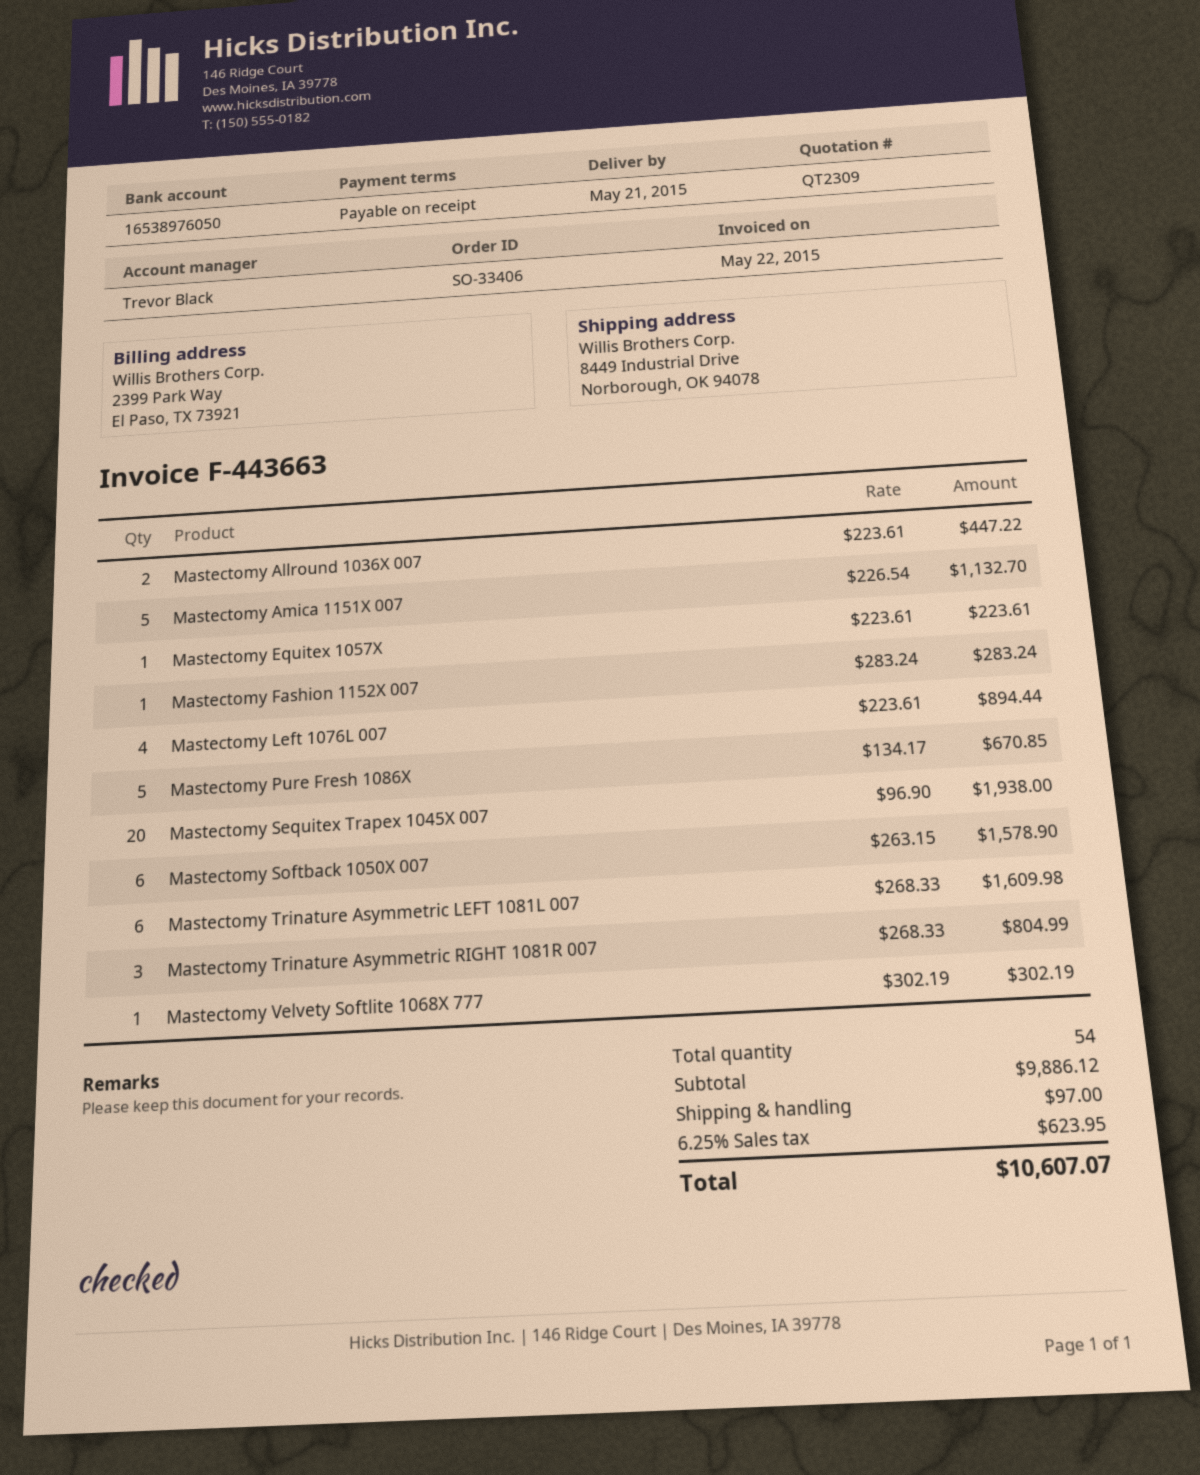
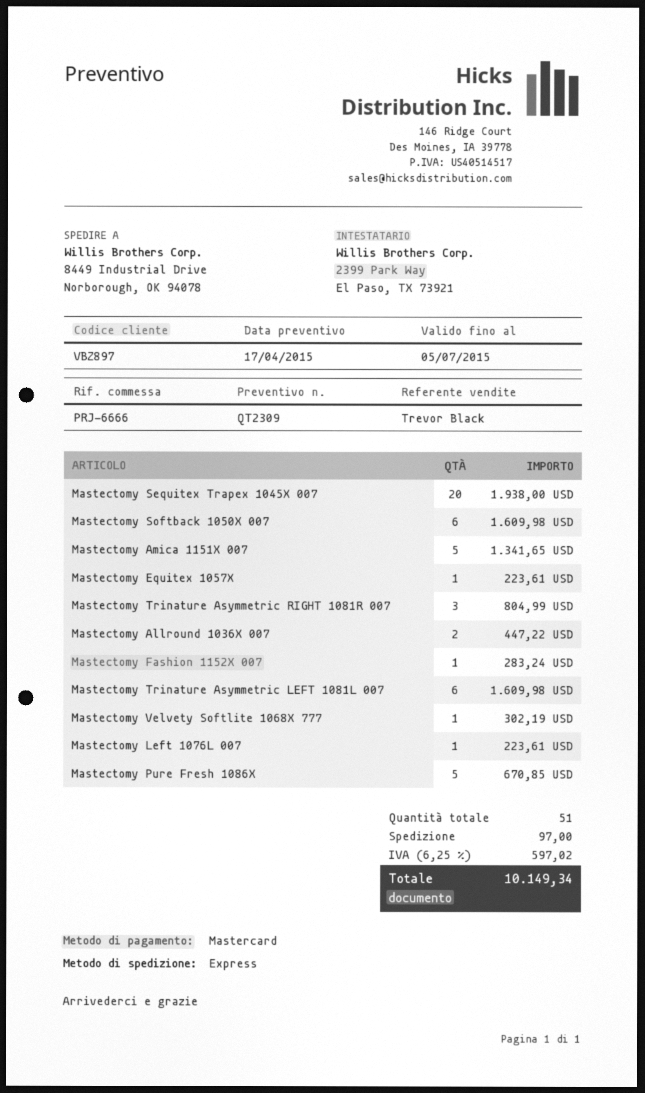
Mastectomy Amica 1151X 007: 5 for 1132.70 -> 5 for 1341.65
Mastectomy Left 1076L 007: 4 for 894.44 -> 1 for 223.61
Mastectomy Softback 1050X 007: 6 for 1578.90 -> 6 for 1609.98
total quantity: 54 -> 51
tax: 6.25% = 623.95 -> 6.25% = 597.02
total: 10607.07 -> 10149.34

[ABOUT THIS TASK]
Reproduce each line from the data that has "Mastectomy" in it.

[RESPONSE]
Mastectomy Amica 1151X 007: 5 for 1132.70 -> 5 for 1341.65
Mastectomy Left 1076L 007: 4 for 894.44 -> 1 for 223.61
Mastectomy Softback 1050X 007: 6 for 1578.90 -> 6 for 1609.98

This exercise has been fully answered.